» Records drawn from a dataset
========================================================================
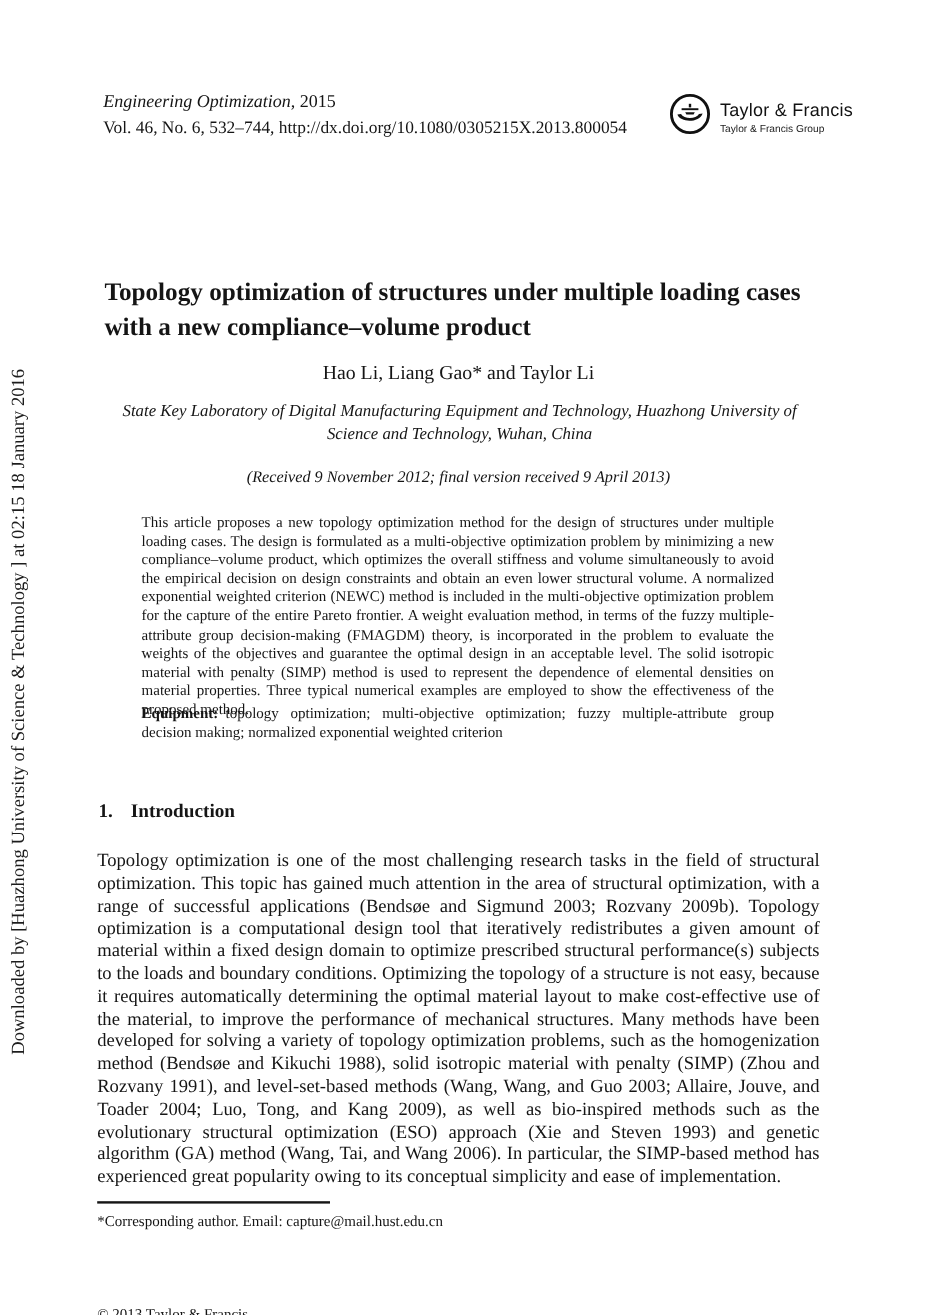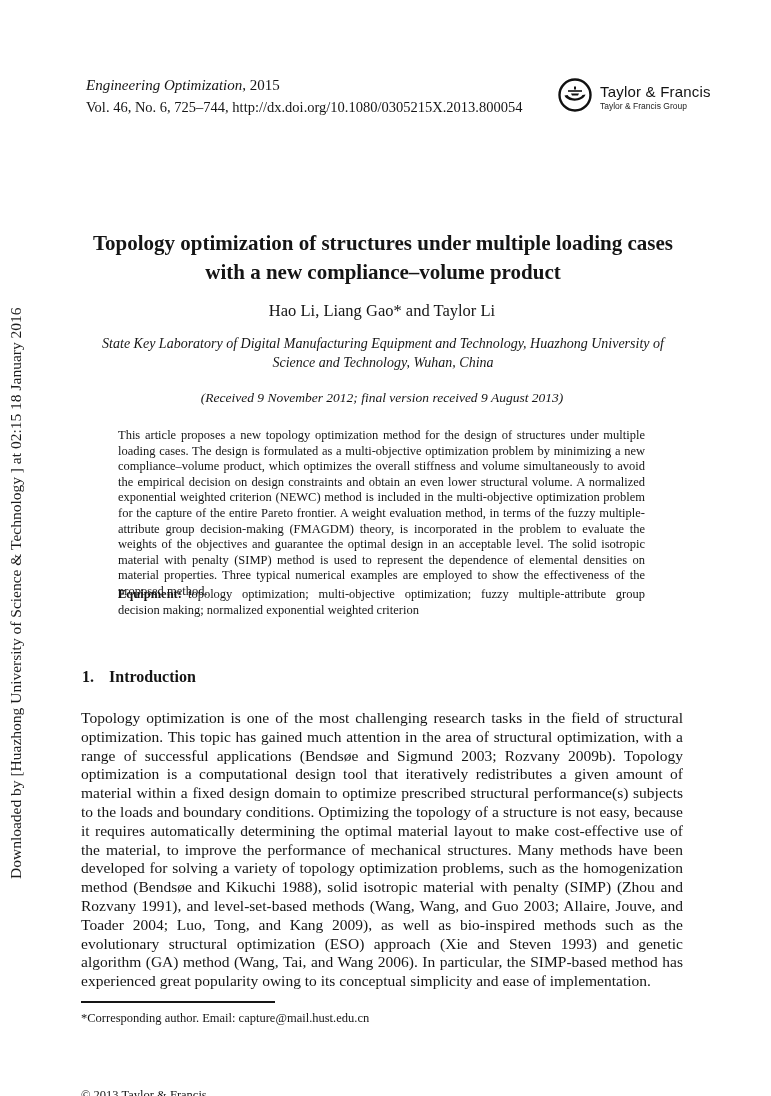--- a/index.html
+++ b/index.html
@@ -40,21 +40,20 @@
     gap: 7px;
   }
   .logo-text { font-family: "Liberation Sans", sans-serif; }
   .logo-name { font-size: 15px; letter-spacing: 0.2px; color: #111; }
   .logo-group { font-size: 8.5px; color: #222; margin-top: 1px; }
   .title {
     position: absolute;
     left: 87px;
     top: 229px;
     width: 592px;
-    text-align: center;
     font-size: 21px;
     font-weight: bold;
     line-height: 29px;
   }
   .authors {
     position: absolute;
     left: 81px;
     top: 301px;
     width: 602px;
     text-align: center;
@@ -141,21 +140,21 @@
 <body>
 
 <div class="page">
 
   <div class="watermark">Downloaded by [Huazhong University of Science &amp; Technology ] at 02:15 18 January 2016</div>
 
   <div class="header-left">
     <div class="journal-line">
       <span class="jname">Engineering Optimization</span><span>, 2015</span>
     </div>
-    <div class="citation-line">Vol. 46, No. 6, 725–744, http://dx.doi.org/10.1080/0305215X.2013.800054</div>
+    <div class="citation-line">Vol. 46, No. 6, 532–744, http://dx.doi.org/10.1080/0305215X.2013.800054</div>
   </div>
 
   <div class="logo">
     <span>
       <svg width="36" height="36" viewBox="0 0 36 36">
         <circle cx="18" cy="18" r="15.5" fill="none" stroke="#111" stroke-width="2.4"></circle>
         <path d="M7.5,18.5 C10,25.5 26,25.5 28.5,17.5 L25.5,18 C23,22.5 13,22.5 10.5,18 Z" fill="#111"></path>
         <path d="M14,16.5 L22,16.5 L21,18.5 L15,18.5 Z" fill="#111"></path>
         <rect x="11" y="13.2" width="14" height="1.6" fill="#111"></rect>
         <rect x="17" y="9.5" width="2" height="3" fill="#111"></rect>
@@ -166,21 +165,21 @@
       <div class="logo-group">Taylor &amp; Francis Group</div>
     </div>
   </div>
 
   <h1 class="title">Topology optimization of structures under multiple loading cases with a new compliance–volume product</h1>
 
   <div class="authors">Hao Li, Liang Gao* and Taylor Li</div>
 
   <div class="affiliation">State Key Laboratory of Digital Manufacturing Equipment and Technology, Huazhong University of Science and Technology, Wuhan, China</div>
 
-  <div class="received">(Received 9 November 2012; final version received 9 August 2013)</div>
+  <div class="received">(Received 9 November 2012; final version received 9 April 2013)</div>
 
   <p class="abstract">This article proposes a new topology optimization method for the design of structures under multiple loading cases. The design is formulated as a multi-objective optimization problem by minimizing a new compliance–volume product, which optimizes the overall stiffness and volume simultaneously to avoid the empirical decision on design constraints and obtain an even lower structural volume. A normalized exponential weighted criterion (NEWC) method is included in the multi-objective optimization problem for the capture of the entire Pareto frontier. A weight evaluation method, in terms of the fuzzy multiple-attribute group decision-making (FMAGDM) theory, is incorporated in the problem to evaluate the weights of the objectives and guarantee the optimal design in an acceptable level. The solid isotropic material with penalty (SIMP) method is used to represent the dependence of elemental densities on material properties. Three typical numerical examples are employed to show the effectiveness of the proposed method.</p>
 
   <p class="keywords">
     <span class="kw-label">Equipment:</span><span>topology optimization; multi-objective optimization; fuzzy multiple-attribute group decision making; normalized exponential weighted criterion</span>
   </p>
 
   <h2 class="section-heading">
     <span>1.</span><span class="sec-title">Introduction</span>
   </h2>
========================================================================
» What the task requires
The number alone, please: how many lines in the data contain the string "font"?

» Response to the exercise
5